[Stored data]
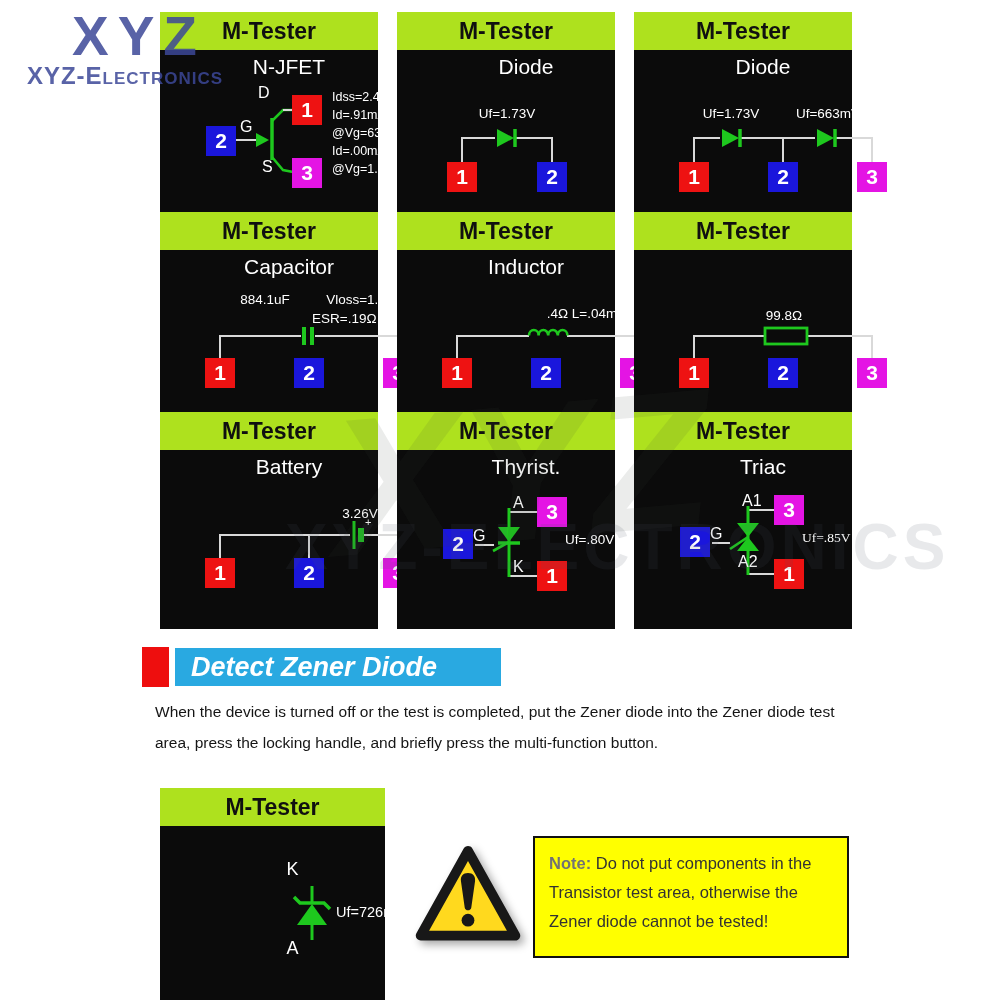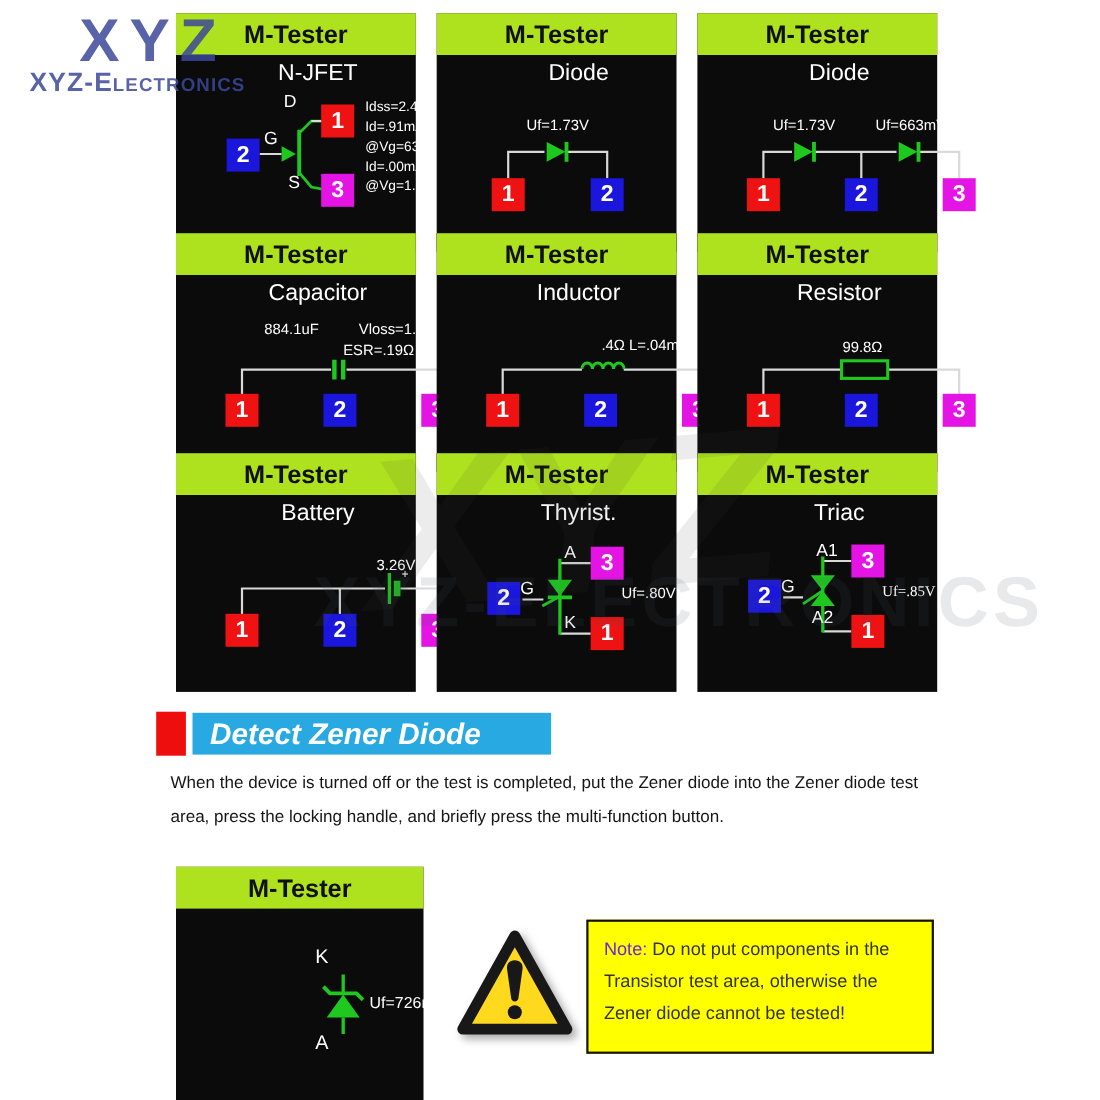--- a/index.html
+++ b/index.html
@@ -36,21 +36,21 @@
   .hd-bar{position:absolute;left:175px;top:648px;width:326px;height:38px;background:#29a9e1;
           color:#ffffff;font-size:27px;font-weight:bold;font-style:italic;line-height:38px;
           padding-left:16px;box-sizing:border-box;}
   .bodytext{position:absolute;left:155px;top:697px;width:712px;color:#151515;font-size:15.5px;
           line-height:30.5px;}
 
   
   .notebox{position:absolute;left:533px;top:836px;width:316px;height:122px;background:#ffff00;
           border:2px solid #111111;box-sizing:border-box;padding:11px 14px;color:#333333;
           font-size:16.5px;line-height:29px;}
-  .notebox .nlabel{color:#6d28d9;font-weight:normal;}
+  .notebox .nlabel{color:#737373;font-weight:bold;}
   .warnicon{position:absolute;left:413px;top:843px;filter:drop-shadow(4px 4px 4px rgba(0,0,0,0.35));}
 </style>
 </head>
 <body>
 
 <div id="stage">
 
   <div class="panel" style="left:160px;top:12px;">
     <div class="phead">M-Tester</div>
     <div class="pbody">
@@ -148,21 +148,20 @@
       </svg>
       <div class="pad pr" style="left:5px;top:108px;">1</div>
       <div class="pad pb" style="left:94px;top:108px;">2</div>
       <div class="pad pm" style="left:183px;top:108px;">3</div>
     </div>
   </div>
 
   <div class="panel" style="left:634px;top:212px;">
     <div class="phead">M-Tester</div>
     <div class="pbody">
-      <div class="ptitle">Resistor</div>
       <div class="wlabel" style="left:60px;top:58px;width:100px;text-align:center;">99.8Ω</div>
       <svg class="schem" width="218" height="142" viewBox="0 0 218 142">
         <polyline points="20,110 20,86 91,86" fill="none" stroke="#d9d9d9" stroke-width="2"></polyline>
         <polyline points="133,86 198,86 198,110" fill="none" stroke="#d9d9d9" stroke-width="2"></polyline>
         <rect x="91" y="78" width="42" height="16" fill="#0b0b0b" stroke="#1ec81e" stroke-width="2.8"></rect>
       </svg>
       <div class="pad pr" style="left:5px;top:108px;">1</div>
       <div class="pad pb" style="left:94px;top:108px;">2</div>
       <div class="pad pm" style="left:183px;top:108px;">3</div>
     </div>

- _EXERCISE AIM_:
Looking at the data above, say how many lines include the string "border" and add nothing.

- _WRITTEN SOLUTION_:
2